Clementine is 3 and Major is 12. I just had him gelded last fall. I bought him as a stud because I liked his personality so much. Never had any intentions on breeding him. Just fell in love. Love him even more as a gelding


----------



## fourluckyhorseshoes (Jul 6, 2013)

How exciting! Keep us updated on your minis progress.


----------



## rubyviewminis (Jul 15, 2013)

I had the pleasure of meeting Clementine



. She sure does well with our trainer, and she reminded me so much of my Lily! Tiny and just the way she moved. Masq tried to flirt from across the aisle but she just ignored him as I watched her get harnessed.


----------



## MajorClementine (Jul 24, 2013)

Thank you for the kind words about Clementine. So that was your handsome man in the stall across the aisle from her?

I got to drive Clem in front of a cart this evening. What fun! I can't believe it's the same horse I took up there 7 weeks ago. She has come so far. I have a ton to learn about driving but we're getting there. She comes home at the end of this month then it's up to me to keep working with her. I have been SOOO happy with her training and am so glad I have someone like Keri so close by. I'll post a few pics in the morning.


----------



## Marsha Cassada (Jul 24, 2013)

MajorClementine said:


> Thank you for the kind words about Clementine. So that was your handsome man in the stall across the aisle from her?
> 
> I got to drive Clem in front of a cart this evening. What fun! I can't believe it's the same horse I took up there 7 weeks ago. She has come so far. I have a ton to learn about driving but we're getting there. She comes home at the end of this month then it's up to me to keep working with her. I have been SOOO happy with her training and am so glad I have someone like Keri so close by. I'll post a few pics in the morning.

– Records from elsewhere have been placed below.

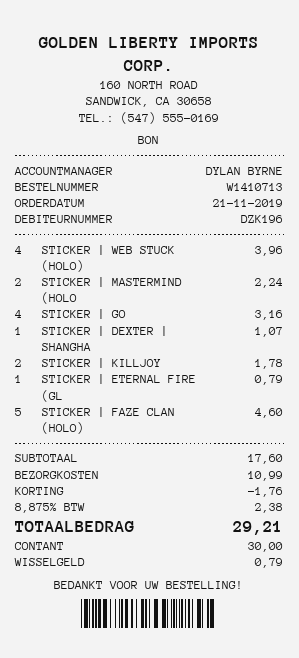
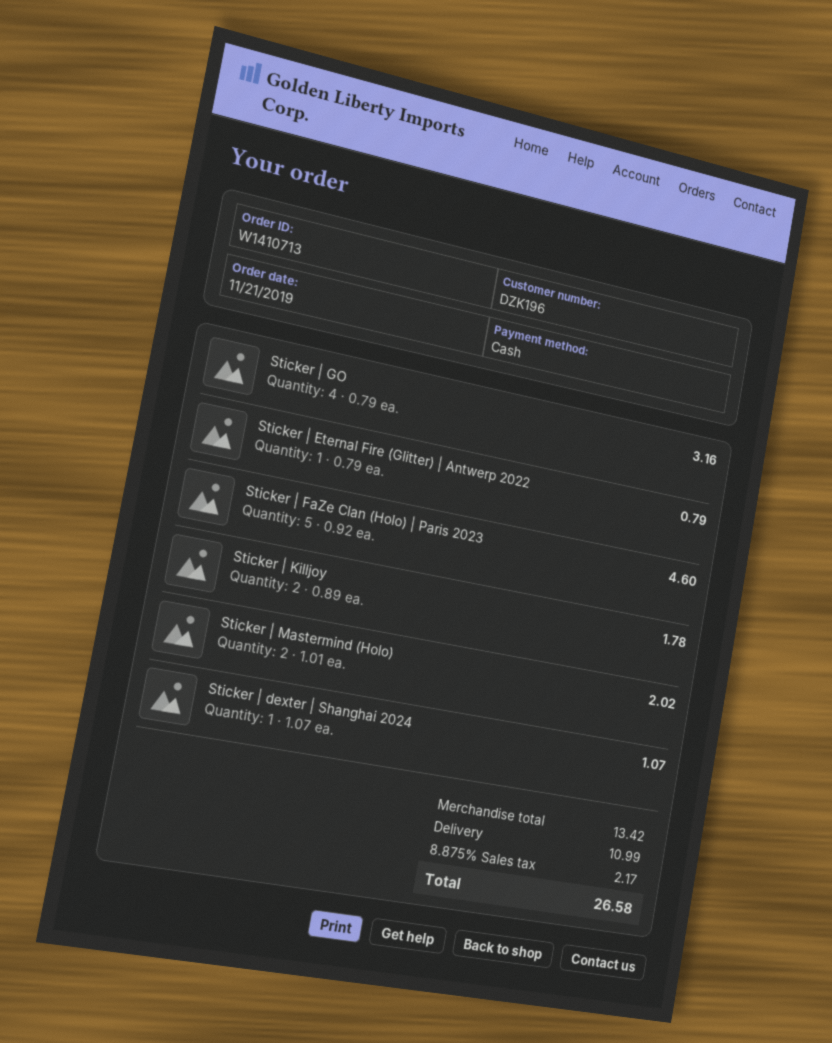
STICKER | WEB STUCK (HOLO): 4 for 3.96 -> none
STICKER | MASTERMIND (HOLO: 2 for 2.24 -> 2 for 2.02
subtotal: 17.60 -> 13.42
discount: 1.76 -> none
tax: 8.875% = 2.38 -> 8.875% = 2.17
total: 29.21 -> 26.58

You have both come a long way in a short time! Very exciting to be holding the reins. Looking forward to hearing more.


----------



## paintponylvr (Jul 25, 2013)

Always good to have a new driver aboard! Glad you are having a good time and getting them going. Can't wait to hear more!


----------



## rubyviewminis (Jul 27, 2013)

I have been so busy that I only just now saw your post. And yes that is my Mr. Fancyprance. I think he is giving Keri some extensive aerobic workouts! Your not the only one that has a LOT to learn. In just the short time Keri was giving me pointers before we left, I told myself to get busy watching my videos and reading. Lol, it is very hard to wait for exciting updates each week. This is the first time I have ever taken a horse for training somewhere else.


----------



## MajorClementine (Aug 6, 2013)

Just picked up Clementine this evening from Keri and am soooo happy with how she has come along. I can even tell a big difference from when I went up 2 weeks ago. She is so much fun to drive. She has a little bit of an attitude but I'm okay with that because it seems that confidence comes along with that so even if something spooks her a little she is still willing to drive past it without blowing up or anything. We will be doing a lot of ground driving while we learn to work together but I am also looking forward to driving her in our pasture for the next little while as well. Hopefully but the fall we will be venturing out to the side streets in town. One step at a time. I'm giving her tonight to settle back into her pasture with Major then we'll start our work together tomorrow. I'm thinking a lot of cones and obstacles to teach me to handle the lines and to keep her guessing. She seems happier when she is doing something new and different each lesson.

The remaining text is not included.